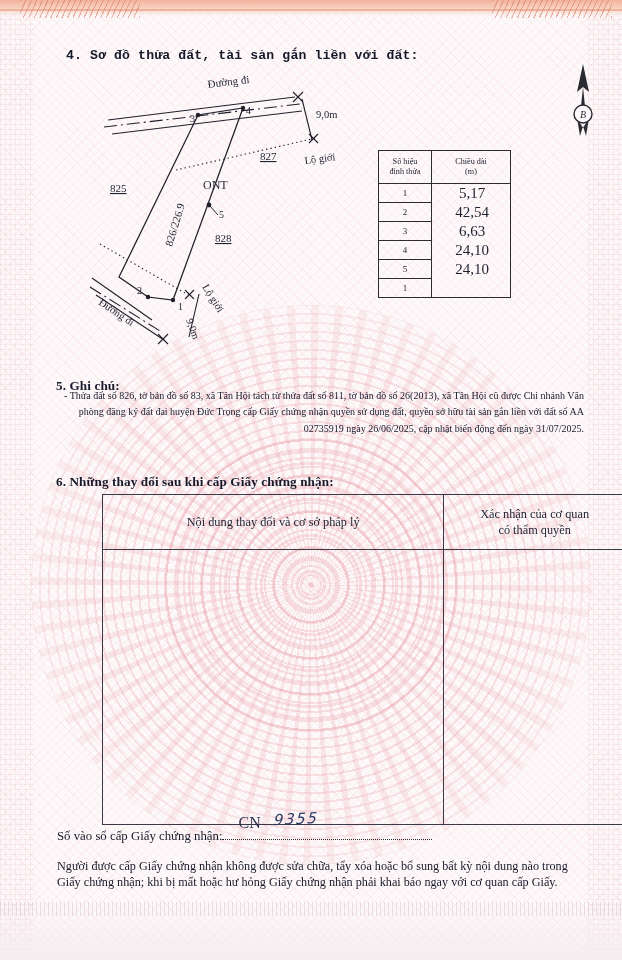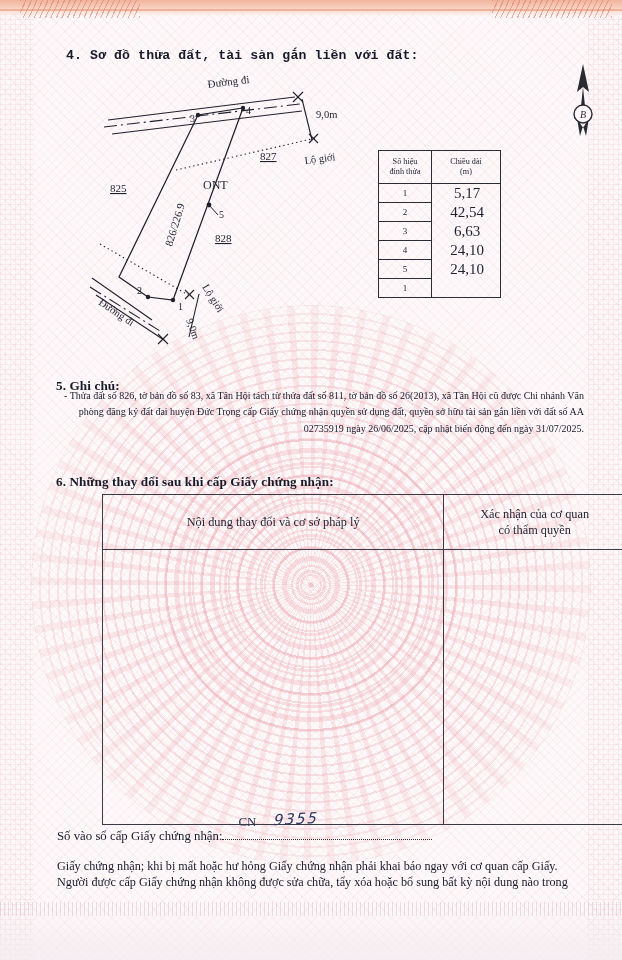"Số hiệu" .vtable { width: 123px -> 133px }
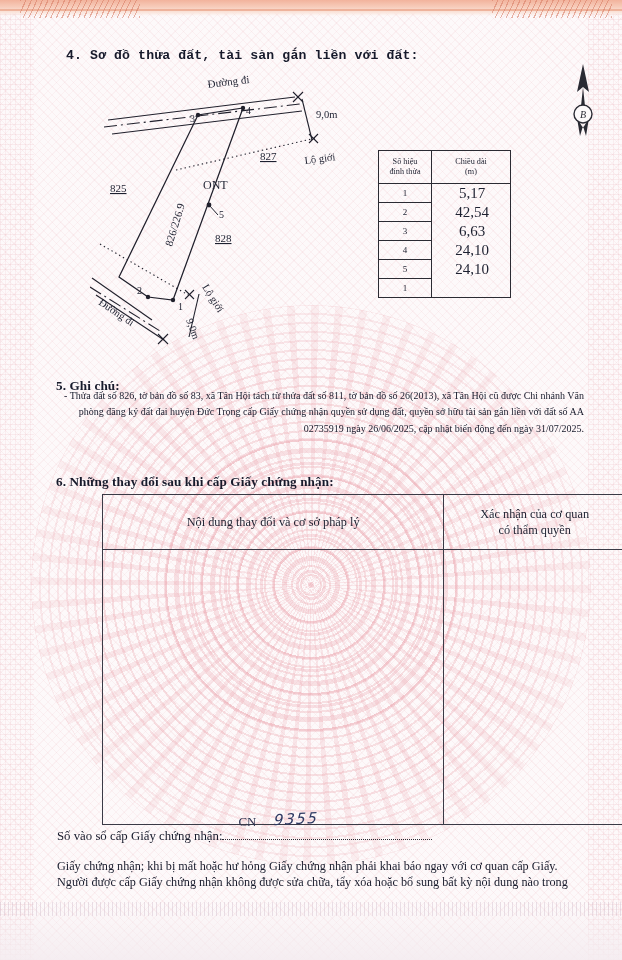"CN" .regno .cn { font-size: 13px -> 16px }
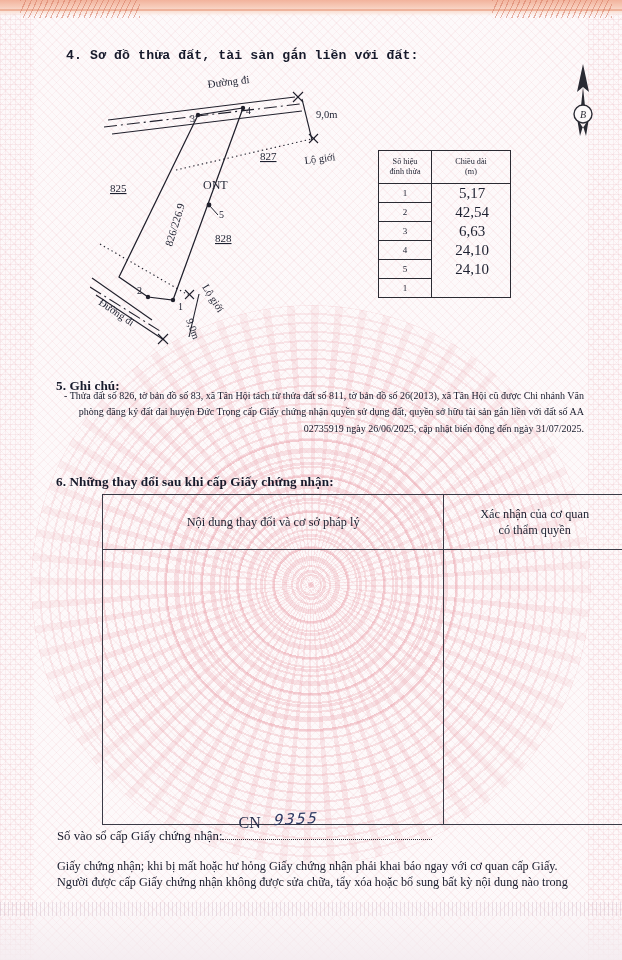"Giấy chứng nhận; khi bị" p { order: before "Người được cấp Giấy chứng" -> after "Người được cấp Giấy chứng" }
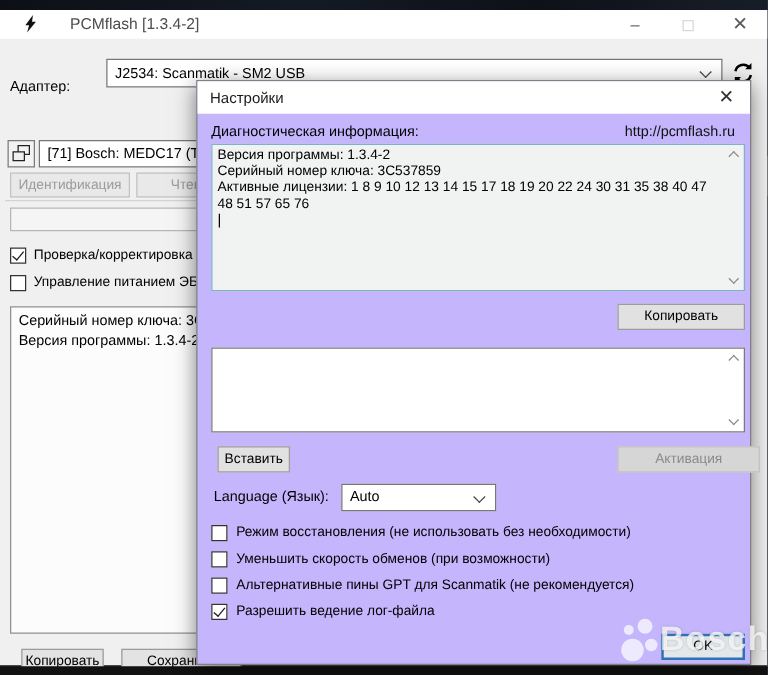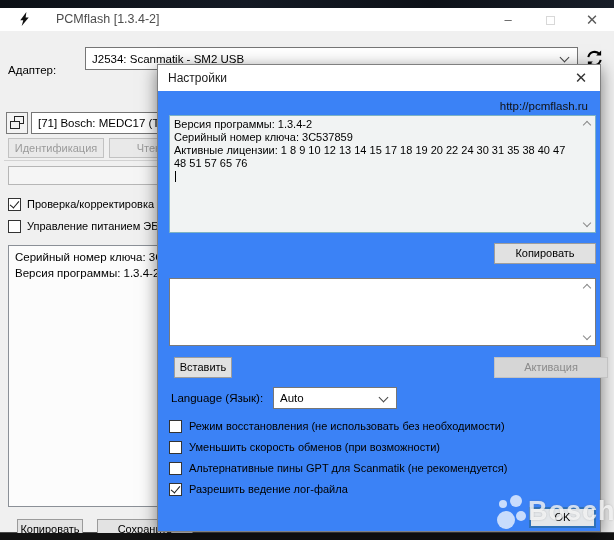"Настройки" .dialog { background: #3b82f6 -> #c4b5fd }
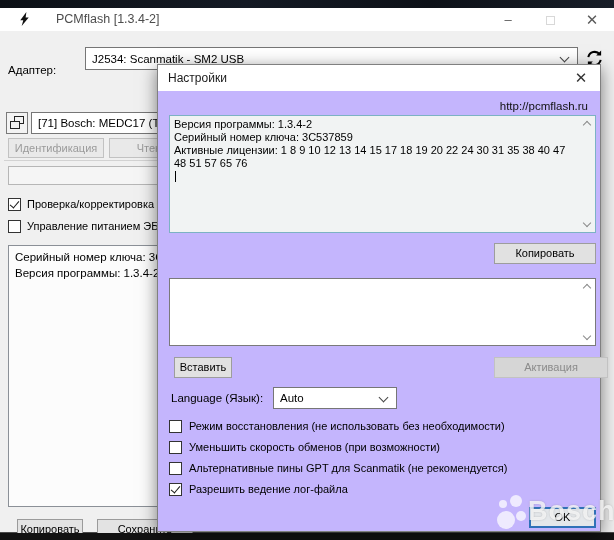"Диагностическая информация:" span.diag-label { html: none -> <span>Диагностическая информация:</span> }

*TASK GOAL*: An exact copy of every line above is needed, without the images.

*RESPONSE TO THIS TASK*:
"Số hiệu" .vtable { width: 123px -> 133px }
"CN" .regno .cn { font-size: 13px -> 16px }
"Giấy chứng nhận; khi bị" p { order: before "Người được cấp Giấy chứng" -> after "Người được cấp Giấy chứng" }
"Настройки" .dialog { background: #3b82f6 -> #c4b5fd }
"Диагностическая информация:" span.diag-label { html: none -> <span>Диагностическая информация:</span> }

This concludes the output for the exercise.